### Task prompt
Which lines of the data include the string "font"? List them all.

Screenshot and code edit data
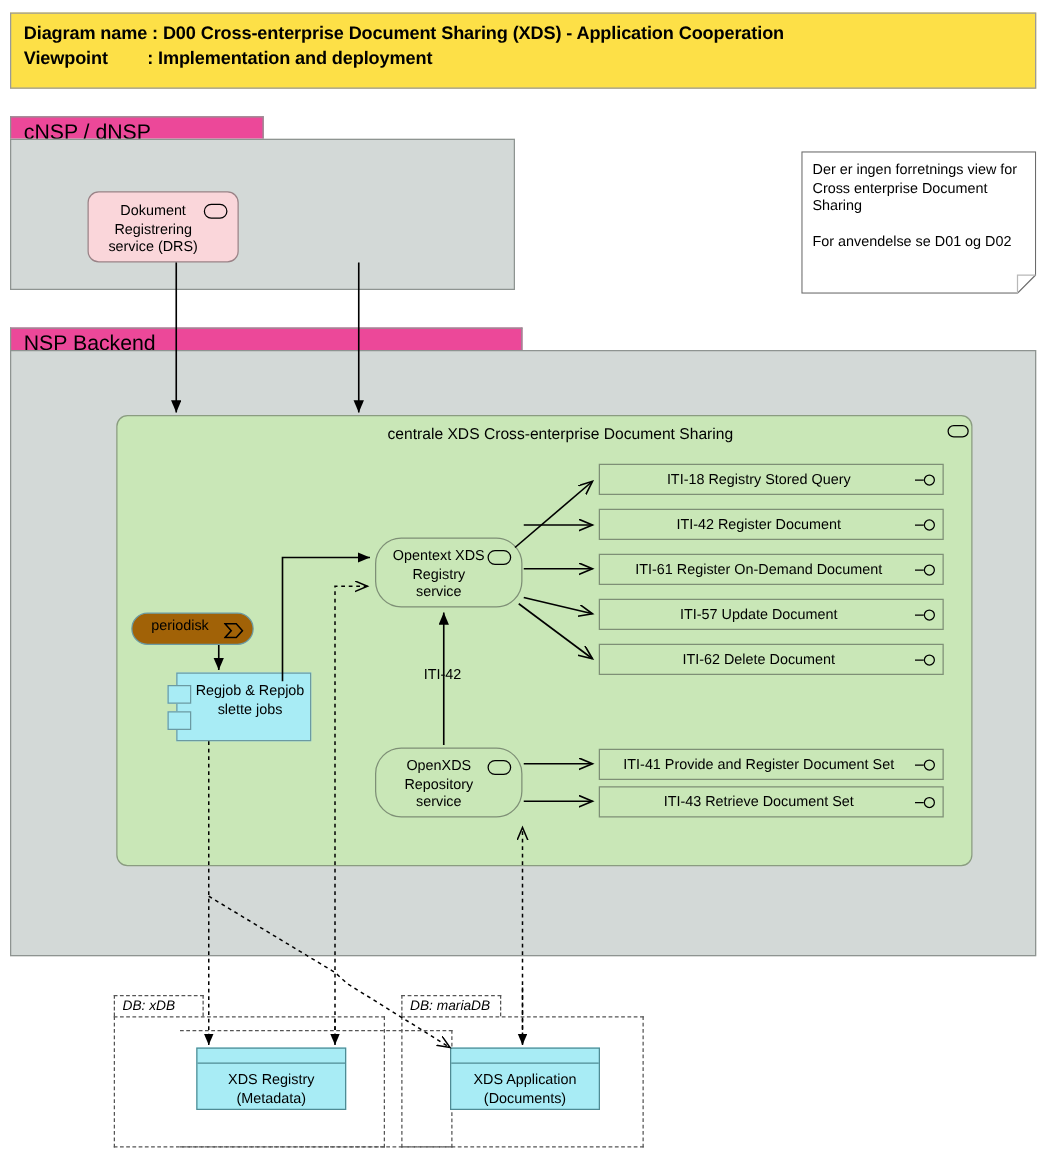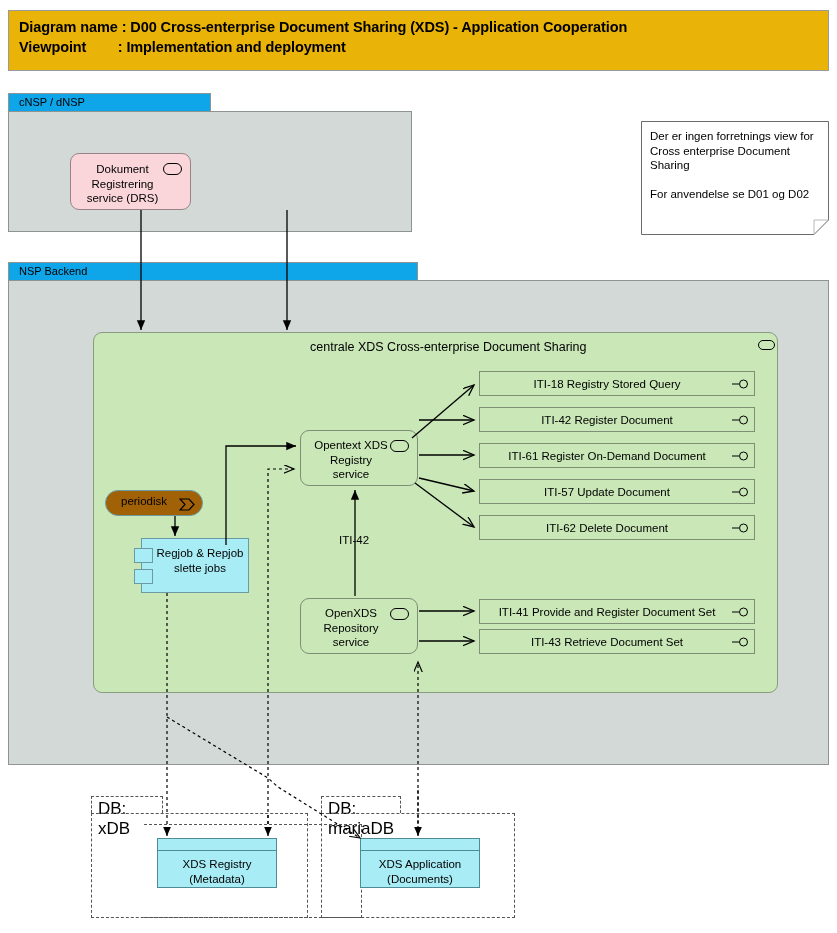--- a/index.html
+++ b/index.html
@@ -11,36 +11,36 @@
     position: relative;
     font-family: "Liberation Sans", sans-serif;
     overflow: hidden;
   }
   #canvas { position: absolute; left:0; top:0; width:837px; height:933px; }
   .abs { position: absolute; box-sizing: border-box; }
 
   
   #title-block {
     left: 8px; top: 10px; width: 821px; height: 61px;
-    background: #eab308;
+    background: #fde047;
     border: 1px solid #9a9a9a;
     padding: 6px 10px 0 10px;
   }
   #title-block .line {
     font-size: 14.5px; font-weight: bold; color: #000;
     letter-spacing: -0.1px; line-height: 20px;
     white-space: pre;
   }
 
   
   .group-tab {
-    background: #0ea5e9;
+    background: #ec4899;
     border: 1px solid #8e9491;
     border-bottom: none;
-    font-size: 11px;
+    font-size: 17px;
     color: #000;
     padding: 2px 0 14px 10px;
     box-sizing: border-box;
   }
   .group-body {
     background: #d3d9d7;
     border: 1px solid #8e9491;
   }
 
   
@@ -67,21 +67,21 @@
 
   
   .app-service {
     background: #fad6da;
     border: 1px solid #9a8387;
     border-radius: 9px;
   }
   .app-comp-green {
     background: #c9e7b7;
     border: 1px solid #7e8f76;
-    border-radius: 9px;
+    border-radius: 21px;
   }
   .iti-box {
     background: #c9e7b7;
     border: 1px solid #7e8f76;
   }
   .elem-label {
     position: absolute; left: 0; right: 16px;
     text-align: center;
     font-size: 11.5px; line-height: 14.5px; color: #000;
     white-space: pre-line;
@@ -130,24 +130,25 @@
   }
   .comp-tab {
     position: absolute; left: -8px; width: 17px; height: 13px;
     background: #a8ecf5; border: 1px solid #6b9aa2;
   }
 
   
   .db-tab {
     border: 1px dashed #555;
     border-bottom: none;
-    font-size: 17px; color: #000;
+    font-size: 11px; color: #000;
     padding: 2px 0 0 6px;
     box-sizing: border-box;
     background: transparent;
+    font-style: italic;
   }
   .db-body {
     border: 1px dashed #555;
     background: transparent;
   }
   
   .artifact {
     background: #a8ecf5;
     border: 1px solid #4f8b94;
     padding-left: 36px;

### Task output
     font-family: "Liberation Sans", sans-serif;
     font-size: 14.5px; font-weight: bold; color: #000;
-    font-size: 11px;
+    font-size: 17px;
     font-size: 11.5px; line-height: 14.5px; color: #000;
-    font-size: 17px; color: #000;
+    font-size: 11px; color: #000;
+    font-style: italic;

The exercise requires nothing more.